Quei testimoni hanno vissuto abbastanza da vedere una evoluzione inattesa nella loro esperienza pubblica: prima ignorati, cancellati nel tentativo di rimuovere le responsabilità collettive nella Shoah, poi faticosamente protagonisti di un processo pubblico di consapevolezza, da anziani riveriti come simboli, testimoni sia dell’orrore che della rinascita democratica, e infine di nuovo controversi, problematici.
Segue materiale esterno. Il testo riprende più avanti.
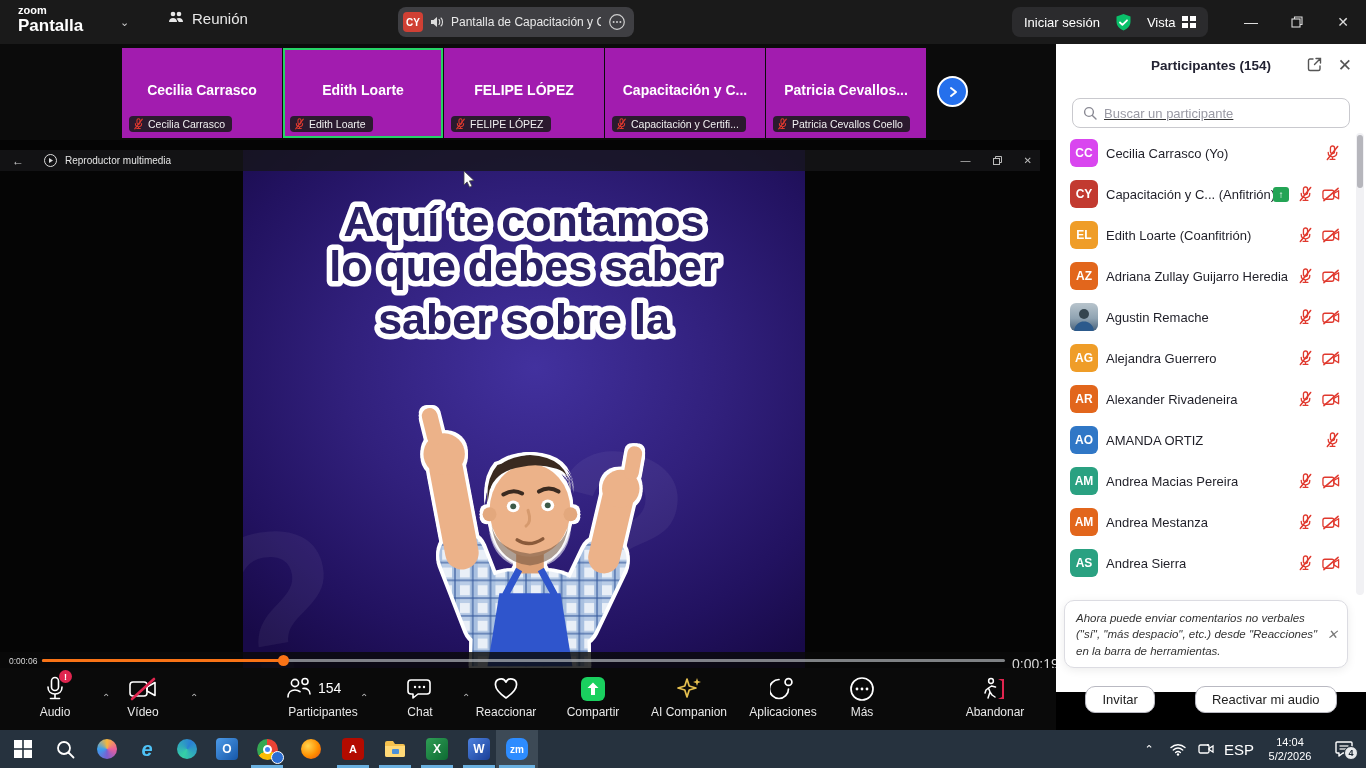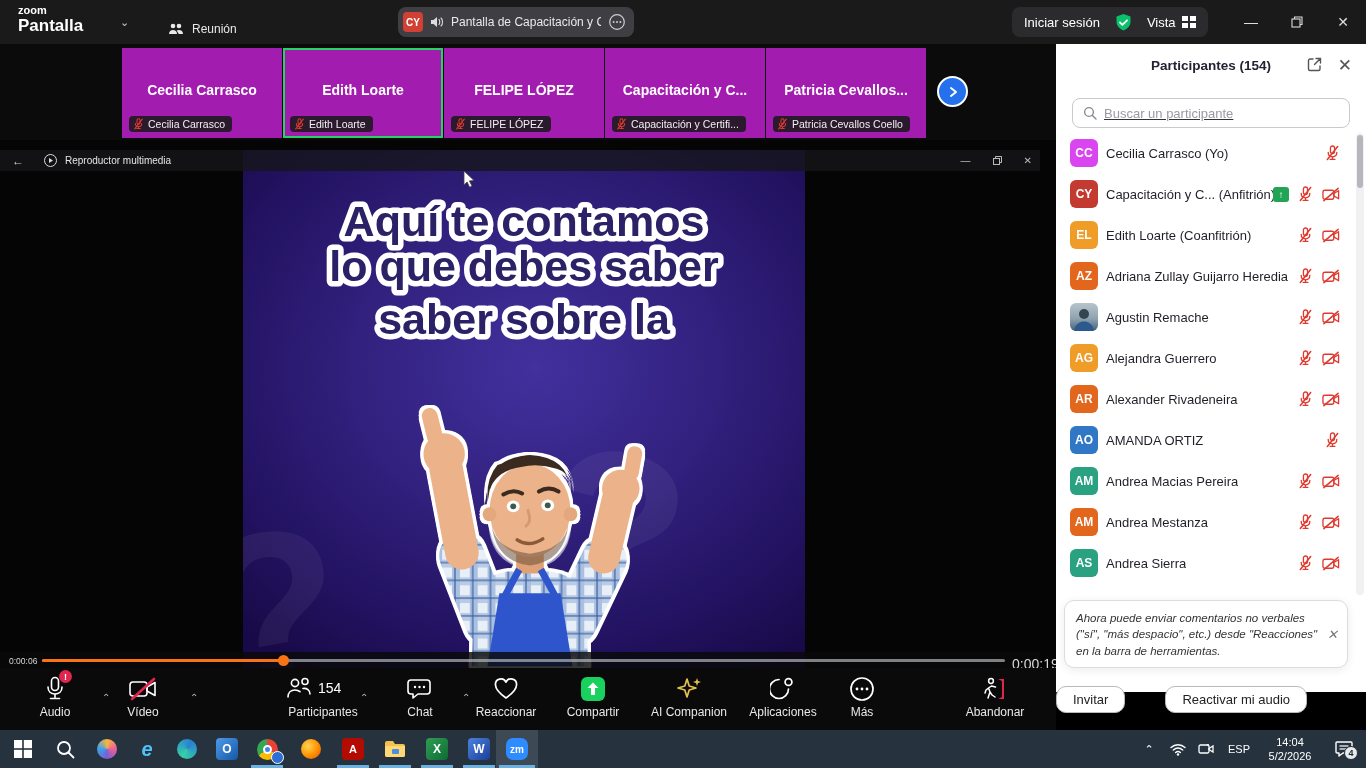--- a/index.html
+++ b/index.html
@@ -13,7 +13,7 @@
   .logo .l1 { font-size:11px; font-weight:bold; line-height:11px; }
   .logo .l2 { font-size:17px; font-weight:bold; line-height:20px; }
   .logo-chevron { position:absolute; left:120px; top:16px; color:#ccc; font-size:11px; }
-  .meeting-tab { position:absolute; left:168px; top:10px; display:flex; align-items:flex-end; gap:8px; color:#e8e8e8; font-size:12px; height:26px; }
+  .meeting-tab { position:absolute; left:168px; top:10px; display:flex; align-items:flex-start; gap:8px; color:#e8e8e8; font-size:15px; height:26px; }
   .share-pill { position:absolute; left:398px; top:7px; width:236px; height:30px; background:#3f3f43; border-radius:8px; display:flex; align-items:center; gap:7px; padding:0 8px 0 5px; }
   .share-avatar { width:20px; height:20px; border-radius:4px; background:#d04034; color:#fff; font-size:10px; font-weight:bold; display:flex; align-items:center; justify-content:center; }
   .share-pill-text { color:#e9e9e9; font-size:12px; white-space:nowrap; overflow:hidden; flex:1; }

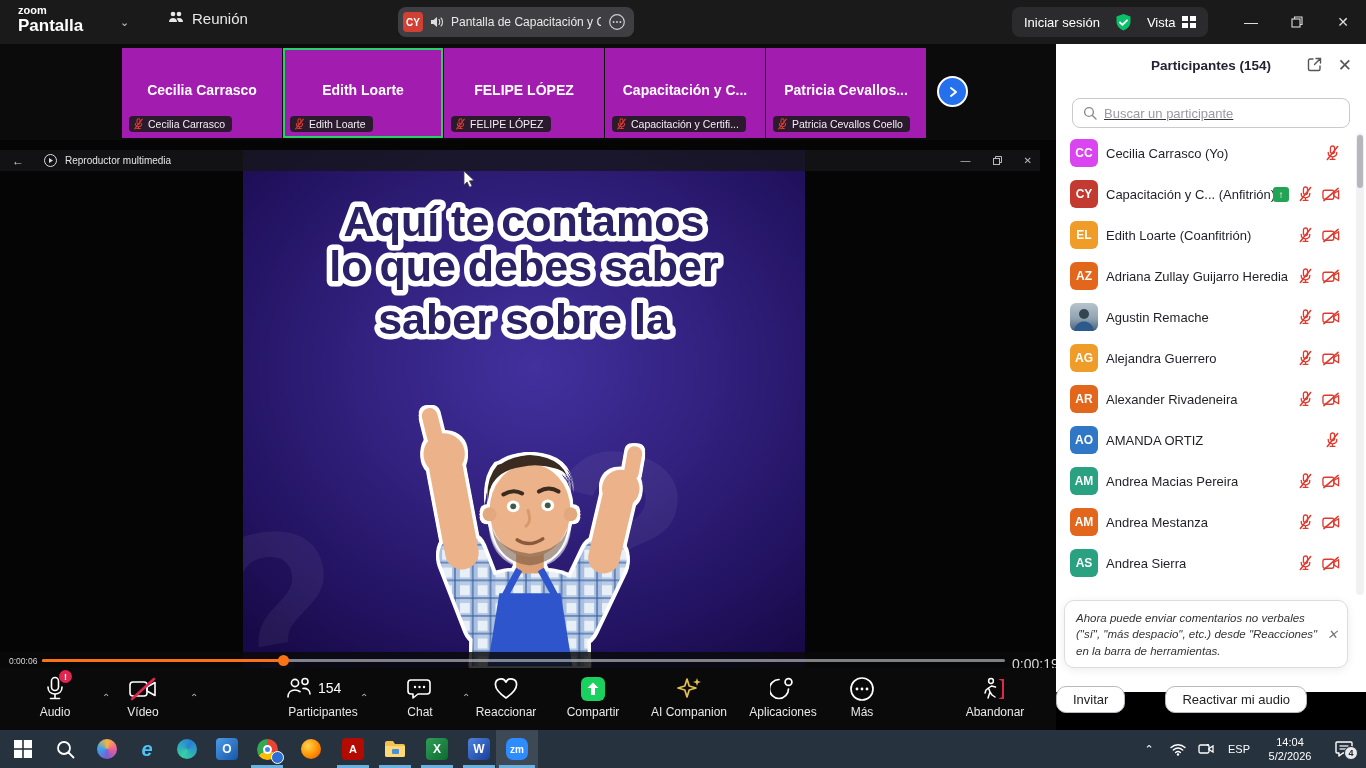--- a/index.html
+++ b/index.html
@@ -84,7 +84,7 @@
   .toast { position:absolute; left:8px; top:556px; width:284px; height:68px; background:#fff; border:1px solid #dcdce2; border-radius:10px; box-shadow:0 2px 10px rgba(0,0,0,.08); padding:9px 26px 9px 11px;font-style:italic; }
   .toast-text { font-size:11.5px; color:#333; line-height:1.42; }
   .toast-close { position:absolute; right:9px; top:26px; color:#777; font-size:13px; }
-  .panel-actions { position:absolute; left:0; top:642px; width:310px; display:flex; gap:40px; }
+  .panel-actions { position:absolute; left:0; top:642px; width:310px; display:flex; justify-content:center; gap:40px; }
   .panel-btn { height:27px; padding:0 16px; border:1px solid #b9b9c2; border-radius:10px; background:#fff; font-size:13px; color:#222; display:flex; align-items:center; font-family:"Liberation Sans",sans-serif; }
 
   

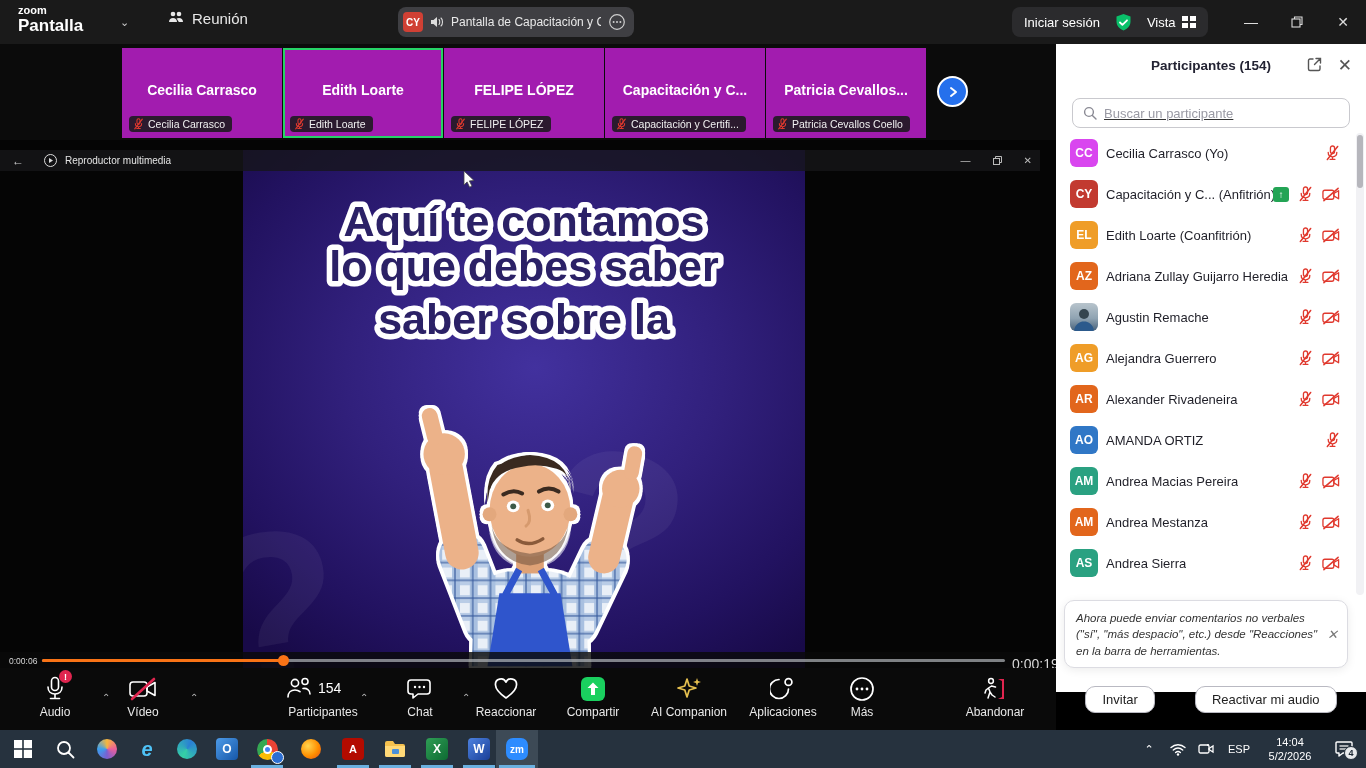--- a/index.html
+++ b/index.html
@@ -95,7 +95,7 @@
   .tb-zoom-tile { background:#3d4a56; }
   .tb-right { position:absolute; right:0; top:0; height:38px; display:flex; align-items:center; color:#fff; }
   .tb-clock { text-align:center; font-size:11px; line-height:1.3; color:#fff; width:64px; }
-  .tb-lang { font-size:11px; }
+  .tb-lang { font-size:15px; }
   .notif-badge { position:absolute; right:-5px; bottom:-3px; width:14px; height:14px; border-radius:50%; background:#e8eaec; color:#1b2733; font-size:9px; font-weight:bold; display:flex; align-items:center; justify-content:center; border:1px solid #26323e; }
   svg { display:block; }
 </style>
Scomodi.
A 94 anni la senatrice Liliana Segre ha scelto di raccontarsi per esteso in un documentario diretto da Ruggero Gabbai, per quelli che verranno dopo, per paura che la Shoah diventi una riga nei libri di storia e poi sparisca del tutto.
Cercate online: quasi nessuno parla del contenuto del film, ma soltanto delle polemiche, dei cinema che rifiutano di proiettarlo perché temono di non poter gestire contestazioni o risse, degli insulti sulle pagine social.
Leggevo sul Corriere della Sera un interessante articolo che spiegava come i processi agli odiatori social della senatrice Segre abbiano in qualche modo fatto giurisprudenza, perché hanno testato i limiti della giustizia nei confronti delle piattaforme digitali e della Costituzione nel garantire la libertà di espressione anche alle idee o commenti più deleteri.
L’antisemitismo non è mai scomparso, ma ora si salda con l’indignazione per i comportamenti di Israele a Gaza, per i 46 mila morti che potrebbero rivelarsi 70-80mila una volta che saranno rimosse le macerie e che la tregua consentirà di contarli davvero.
Anche senza sottovalutare in alcun modo il trauma e la tragedia del 7 ottobre 2023, con l’attacco di Hamas, i 1200 morti, gli stupri, le mutilazioni, gli ostaggi, non si può restare indifferenti di fronte al massacro di Gaza, che lo si chiami genocidio o meno.
La Shoah e Israele
Ma cosa c’entra con la Shoah e con il Giorno della memoria? Quello che stiamo vedendo in queste settimane è la trasformazione del Giorno della memoria in un momento conflittuale, in una scelta di campo, come se riflettere sulla Shoah significasse sottolineare il grande alibi di Israele, giustificare la violenza di Gaza.